According to Dr. Alex Pigot from UCL Center for Biodiversity & Environmental Research, UCL Biosciences, they have investigated what will take place to global diversity if climate change is "only brought under control" following a momentary overshoot of the agreed target to offer evidence that has long been missing from research on climate change.
The research team discovered that great quantities of animal species would continue unsafe enduing conditions for decades following the peak in global temperature.
Pigot also explained that even if they collectively managed to invert global warming before species become irreversibly lost from ecosystems, the ecological disruption resulting from unsafe temperatures could well continue for additional 50 years or more.
'Overshoot'
The study authors investigated over 30,000 species in areas worldwide.

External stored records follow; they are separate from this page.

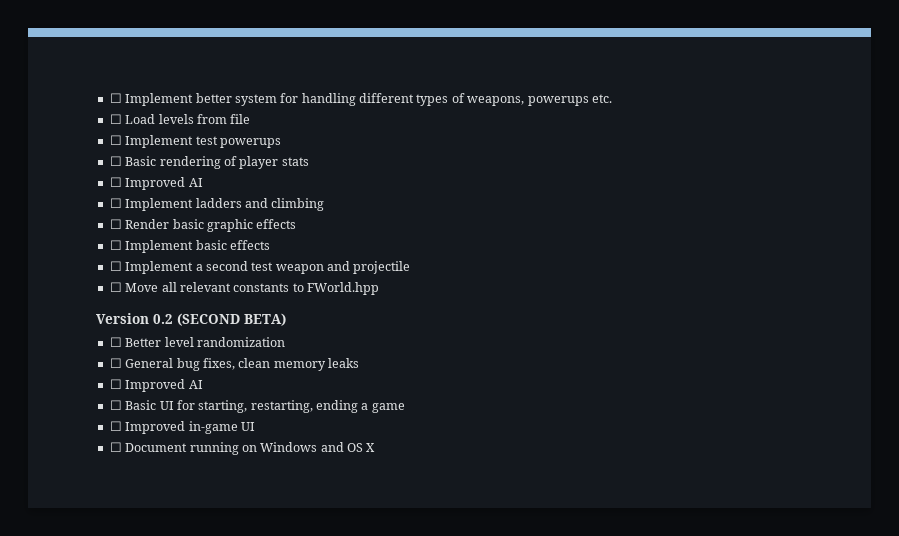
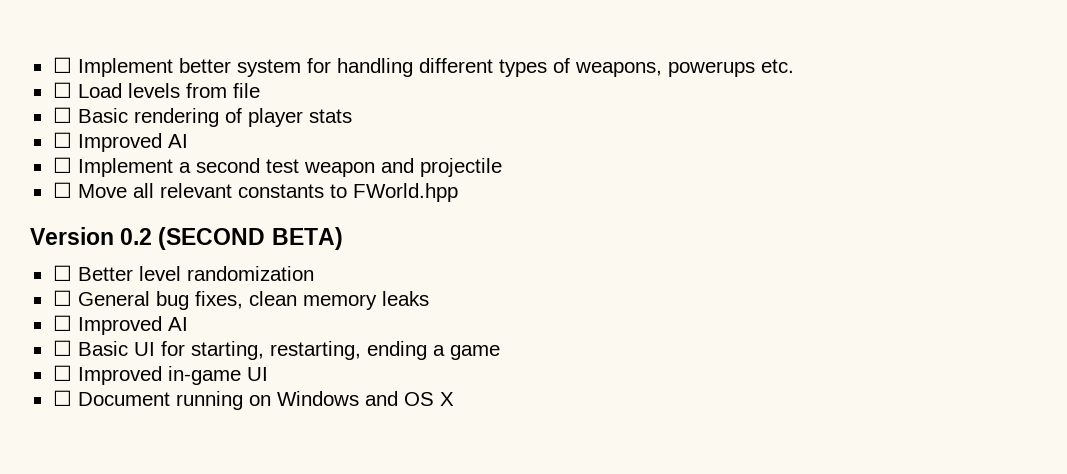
[109,135,281,148] // ☐ Implement test powerups -> (260, 90) none
[109,198,325,211] [109,219,297,232] [109,240,270,253] // ☐ Implement ladders and climbing // ☐ Render basic graphic effects // ☐ Implement basic effects -> (188, 141) none

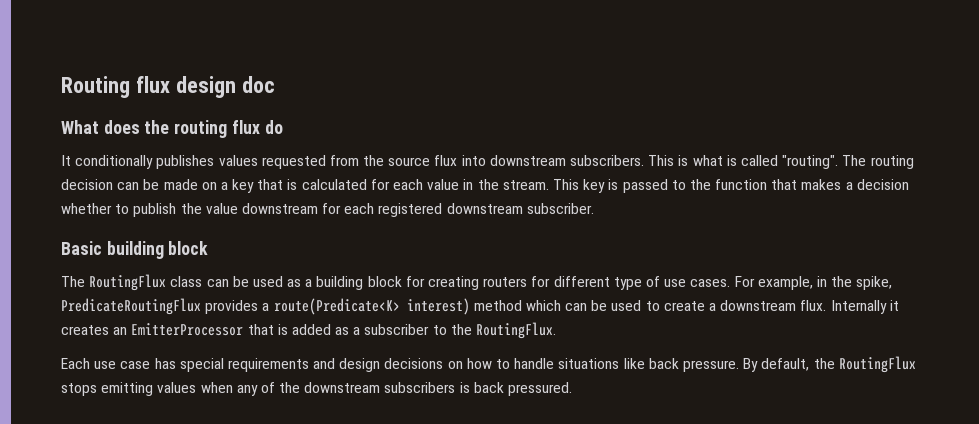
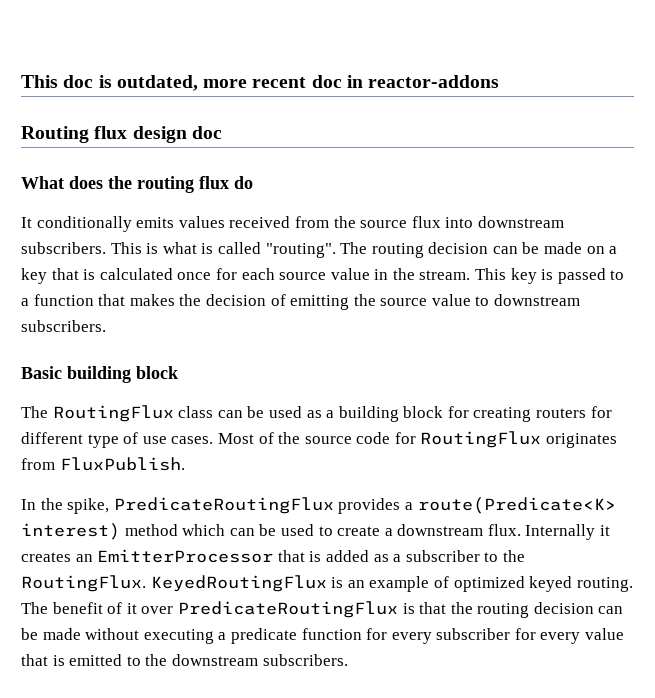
(61, 87) none -> [21,75,500,91] This doc is outdated, more recent doc in reactor-addons //
[156,155,326,169] publishes values requested -> [136,216,291,228] emits values received
[370,179,424,190] for each -> [177,268,327,280] once for each source
[689,179,711,190] the -> [21,298,29,306] a
[845,179,909,190] [61,203,594,217] a decision whether to publish the value downstream for each registered downstream subscriber. -> [179,294,581,310] [21,320,106,332] the decision of emitting the source value to downstream subscribers.
[734,276,827,290] For example, in -> [217,431,618,448] [21,457,185,471] [21,499,36,510] Most of the source code for RoutingFlux originates from FluxPublish. // In
[61,356,916,373] [61,382,573,396] // Each use case has special requirements and design decisions on how to handle situations like back pressure. By default, the RoutingFlux stops emitting values when any of the downstream subscribers is back pressured. -> [150,575,633,592] [21,601,624,618] [21,628,625,644] [21,654,348,666] KeyedRoutingFlux is an example of optimized keyed routing. The benefit of it over PredicateRoutingFlux is that the routing decision can be made without executing a predicate function for every subscriber for every value that is emitted to the downstream subscribers.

They discovered that for over a quarter of the sites examined, the chance of going back to pre-overshoot "normal" is either uncertain or does not exist.
The study focuses on a single overshoot scenario where carbon dioxide emissions continue to grow until 2040, then reverse their course and fall into negative territory after 2070 after deep carbon cuts and large deployment of CO2 removal technology.
Meaning, for many decades in this century, global temperature rise breaches two degrees Celsius, although it goes back to below this level around 2100,
To reach their findings, the study investigators looked at when and how fast the species in a specific place would get exposed to possibly hazardous temperatures, how long such an exposure would last, the number of species it would affect, and if they would ever get de-exposed, going back to their thermal niche.
Lastly, according to a similar Mirage News report, the researchers said that their study reveals that "should we find ourselves overshooting the two degrees Celsius global warming target," humans could pay dearly in terms of loss of biodiversity, compromising the ecosystem services' provision that everyone depends on for their livelihoods.
Avoiding temperature overshoot needs to be a priority, followed by restricting the duration and magnitude of any overshoot.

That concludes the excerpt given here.